7 Critical Things Every Lead Nurturing Email Needs to Communicate by HubSpot
Noting that “The idea behind lead nurturing is to provide your leads with valuable content that targets their needs and goals in order to guide them through your buying cycle until they are sales-ready,” Sarah Goliger serves up seven tips for more effective nurturing emails, from communicating to your prospects based on information you already know about them to putting the emphasis on helping your prospects—not yourself.
Email Design Tips
It’s Not You, It’s Outlook – The Complete Guide for Email Marketers by VerticalResponse Marketing Blog
Noting that Outlook has numerous problems rendering HTML emails properly–“If you’re an email marketer… you’ve probably encountered some form of Outlook error. Your email looks pristine on your shiny iPhone, Android device, or web-based email client, but suddenly blows up when you open it up in Outlook”–this post details HTML elements that Outlook does not support, and provides recommendations for work-arounds.
Creating Emails That Pop: Basics of Design & Layout by Litmus
Lauren Smith reviews the basics of email design: color, typography, layout, and device-awareness. That last consideration is easy to overlook, but “rather than focusing on creating emails that look great in one particular environment, emails should be optimized for all inboxes,” particularly since only 3% of recipients will typically bother trying to read your email on more than one device.
How to Write Awesomely Effective Email Subject Lines
14 Email Subject Line Hacks by ClickZ
***** 5 STARS
Noting that “If our email is to be read, our subject lines must save our recipients from mindless autonomy,” Brian Massey lists 14 helpful “hacks” for creating compelling subject lines, such as shock and awe (example: “Media Measurement: Science, Art or a Load of Crap”), make up words (“The Making of Twittamentary”), and metaphors and similes (“Snackable Content: Working in a Bite-Sized Future”).

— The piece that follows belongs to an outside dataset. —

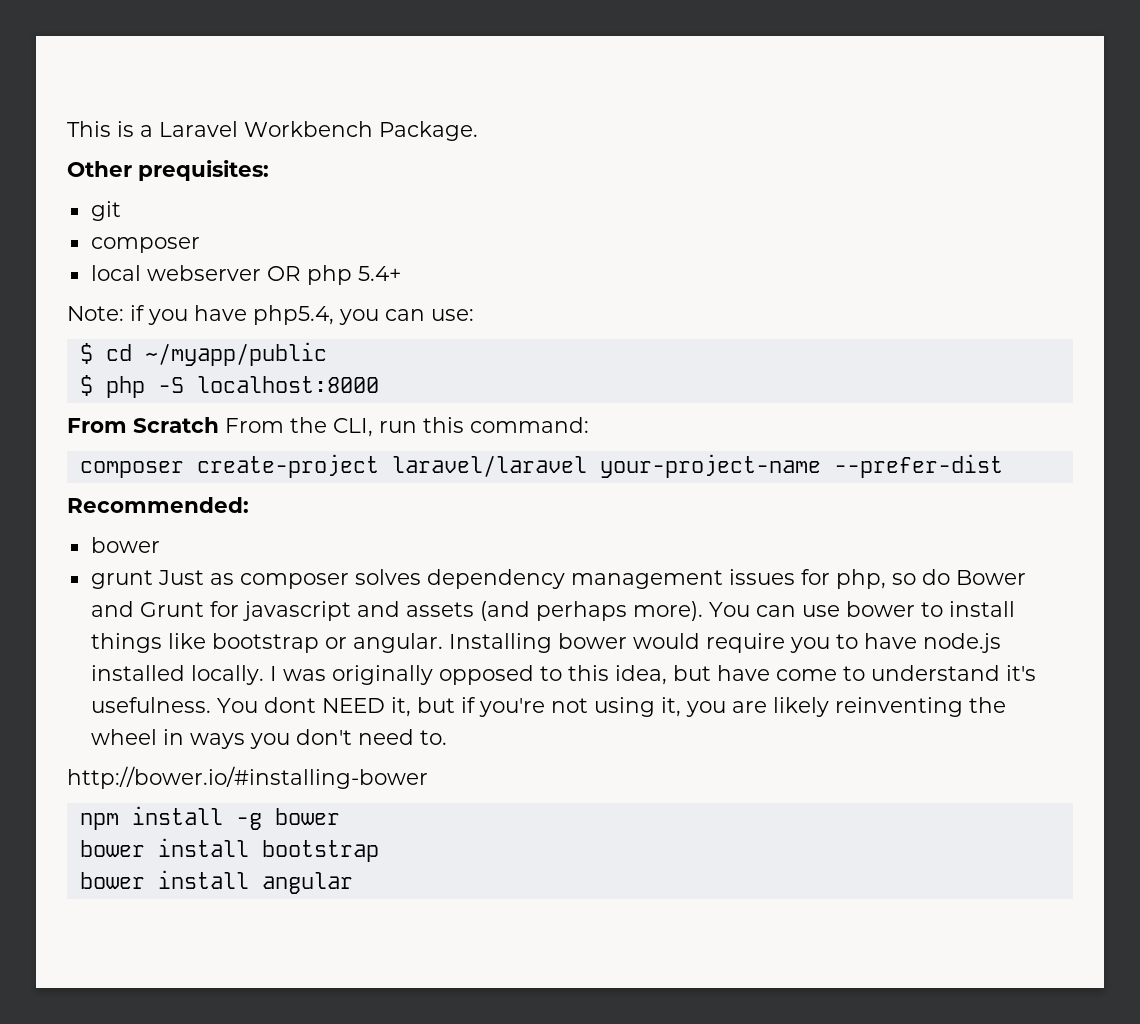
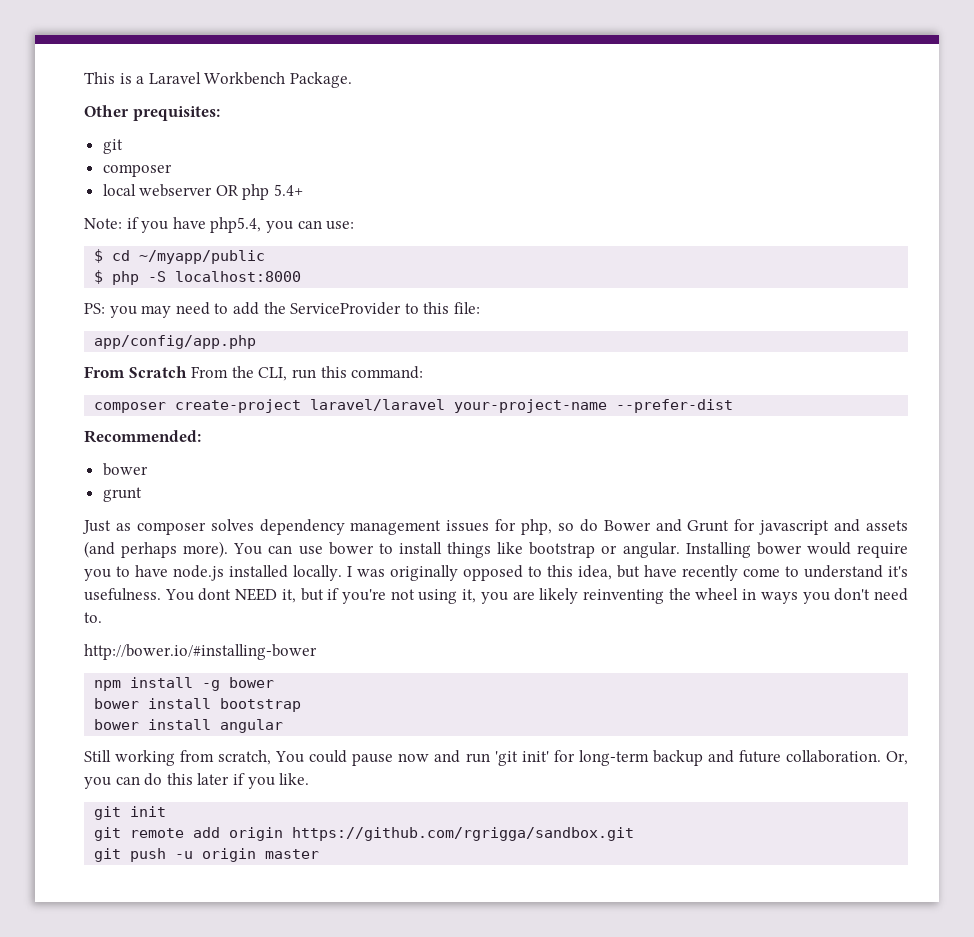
(379, 384) none -> [84,302,480,318] [94,335,257,349] // PS: you may need to add the ServiceProvider to this file: // app/config/app.php
(153, 579) none -> (142, 494) //
(770, 673) none -> [682,565,738,581] recently
(353, 883) none -> [84,750,908,766] [84,773,310,789] [94,806,167,820] [94,827,635,841] [94,848,320,862] // Still working from scratch, You could pause now and run 'git init' for long-term backup and future collaboration. Or, you can do this later if you like. // git init // git remote add origin https://github.com/rgrigga/sandbox.git // git push -u origin master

The Subject Line Strategy That Gets 541% More Response by AWeber Communications
Amanda Gagnon reports on an extensive test conducted to determine which type of email subject lines (clear or creative) perform better in terms of comments, tweets, Facebook Likes, traffic and subscriptions. And the winner is…
Use web analytics to choose email subject lines by WhatCounts
Christopher S. Penn provides step-by-step instructions one how to use Google Analytics data to identify high-volume, high CTR search queries you can test as email subject lines “to see if your audience is as interested in your emails as they are in what’s bringing them to your website.” Note that you’ll need to have your Google Analytics and Google Webmaster Tools accounts linked in order for this to work.
How to Write the Perfect Subject Line [Infographic] by Litmus
Although she acknowledges that “there’s really no such thing as the perfect subject line—or, if there is, it must be hiding with Bigfoot and the Loch Ness Monster,” Justine Jordan nevertheless takes a shot at that process with this helpful infographic. Among the tips: ask questions; keep subject lines short (40 characters or less if possible); focus on being relevant, specific and timely; and always be testing.